Rudolf Schrader

Personal information
- Nickname: Rudy
- Nationality: German
- Born: March 17, 1875 Magdeburg, Germany
- Died: January 18, 1981 (aged 105) Berwyn, Illinois, United States

Sport
- Sport: Gymnastics
- Club: Turnverein Vorwärts

= Rudolf Schrader =

American artistic gymnast

Rudolf Schrader (also spelled Rudolph) (March 17, 1875 - January 18, 1981) was an American gymnast who competed at the 1904 Summer Olympics in St. Louis. As a member of the Turnverein Vorwärts club he placed seventh in the team all-around and participated in three individual events, his best finish being 68th in the gymnastic triathlon.
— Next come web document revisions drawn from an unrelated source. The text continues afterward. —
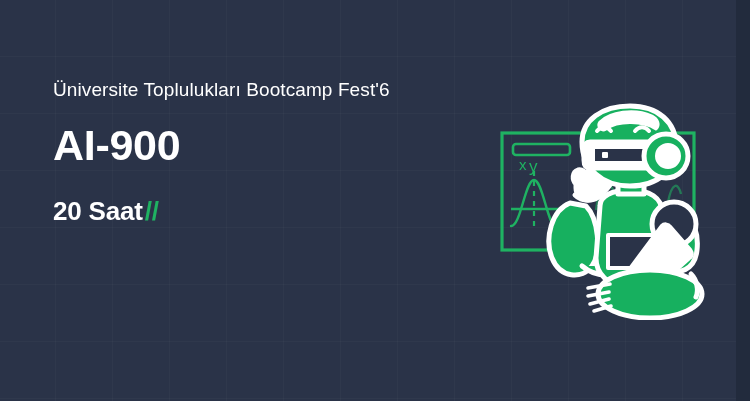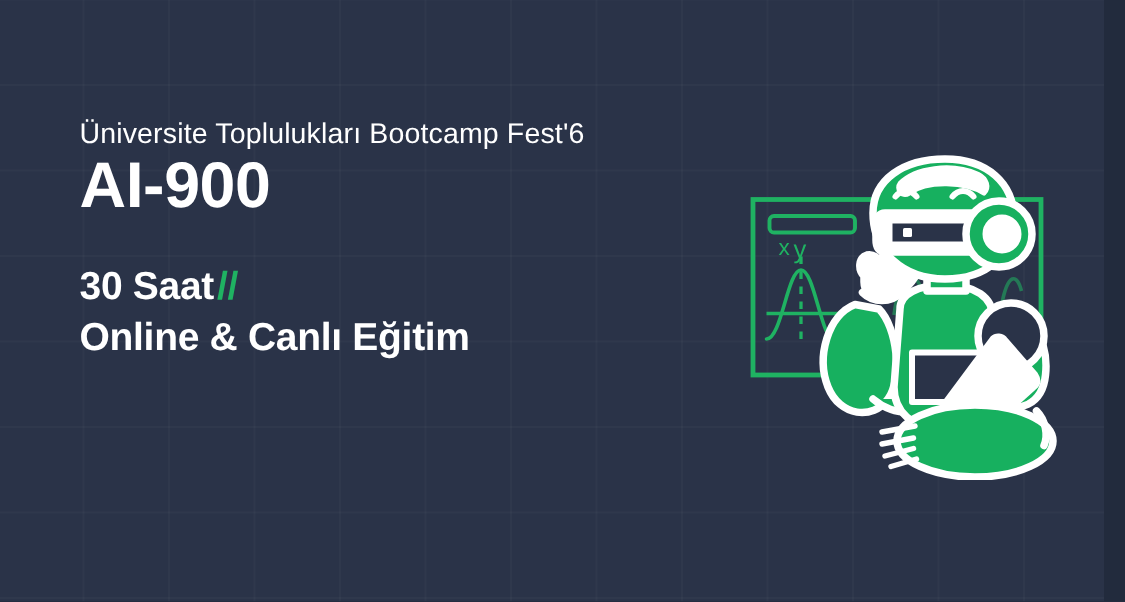--- a/index.html
+++ b/index.html
@@ -41,6 +41,7 @@
   }
 
   .headline {
+    margin-top: 21px;
     font-family: "Liberation Sans", sans-serif;
     font-size: 43px;
     font-weight: bold;

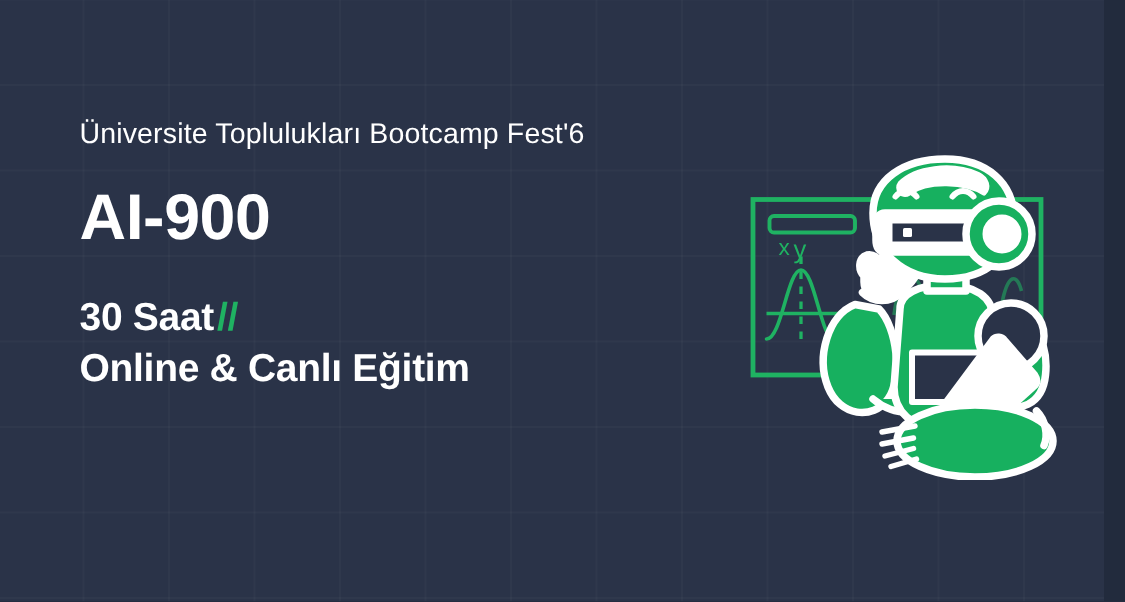--- a/index.html
+++ b/index.html
@@ -91,7 +91,7 @@
 
     <div class="sub-block">
       <span class="sub-line">
-        <span>30 Saat</span><span class="slashes">//</span>
+        <span>20 Saat</span><span class="slashes">//</span>
       </span>
       <span class="sub-line">Online &amp; Canlı Eğitim</span>
     </div>

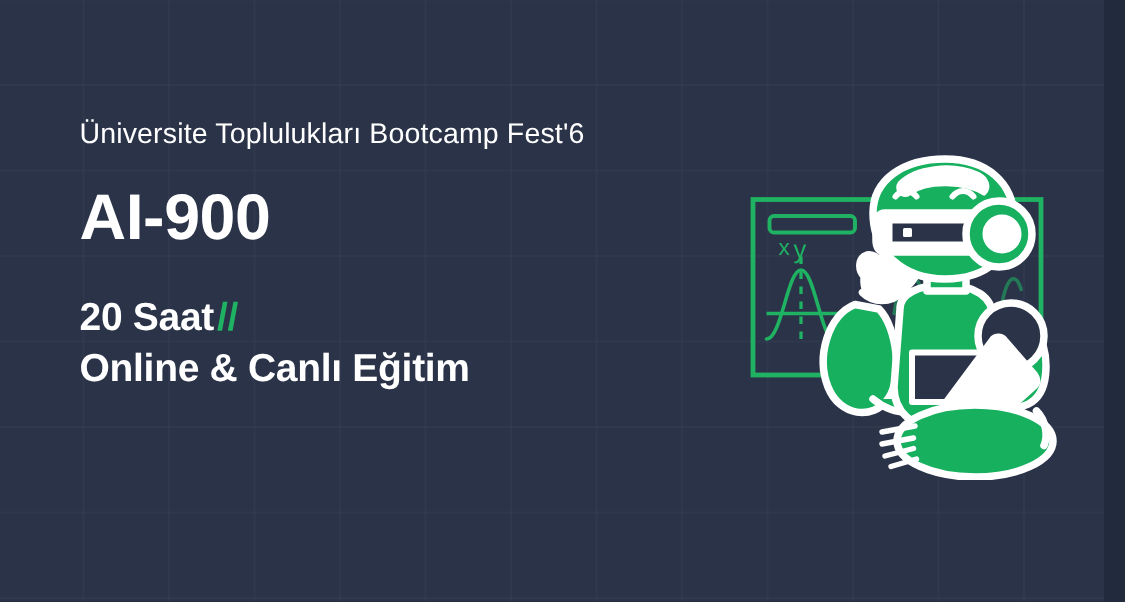--- a/index.html
+++ b/index.html
@@ -93,7 +93,6 @@
       <span class="sub-line">
         <span>20 Saat</span><span class="slashes">//</span>
       </span>
-      <span class="sub-line">Online &amp; Canlı Eğitim</span>
     </div>
 
   </div>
Born in Germany, Schrader moved to the United States at the age of 15 and worked as a cabinetmaker while training as a gymnast. After the Olympics he joined Sears and remained with them until his retirement at the age of 65. Until he was surpassed by Walter Walsh in March 2013, Schrader was the longest-lived Olympian, having died in January 1981 at the age of 105.

==Early life==
Schrader was born in Magdeburg, Germany on March 17, 1875. He joined the Arbeiter Turnverein gymnastics club and took up a job as an apprentice cabinetmaker, but later traveled to Chicago with financial backing from relatives who already lived in the United States. There he soon joined the Turnverein Vorwärts club and resumed his participation in gymnastics, working as a cabinetmaker to repay his passage debts.

==Athletic career==
Schrader participated in his first local Turnfest, a German gymnastics tournament, as a senior in 1895 and his first national one in 1897. After participating at the 1900 national Turnfest, he competed in the 1904 Summer Olympics, where he finished seventh out of thirteen American clubs in the men's team event. Individually he placed 84th in the men's all-around, 68th in the gymnastic men's triathlon, and joint-95th in the athletic men's triathlon. He later held several administrative positions on the boards of various athletic clubs.

==Later life==
Schrader worked as a cabinetmaker for Sears from 1906 until his 1940 retirement. He turned 100 in March 1975 and was still riding a bicycle at the age of 103. He died in Berwyn, Illinois on January 18, 1981, at the age of 105 years, 307 days, making him the longest lived Olympian. He held that title for over 32 years, until he was surpassed in age by Olympic shooter Walter Walsh of the United States in March 2013.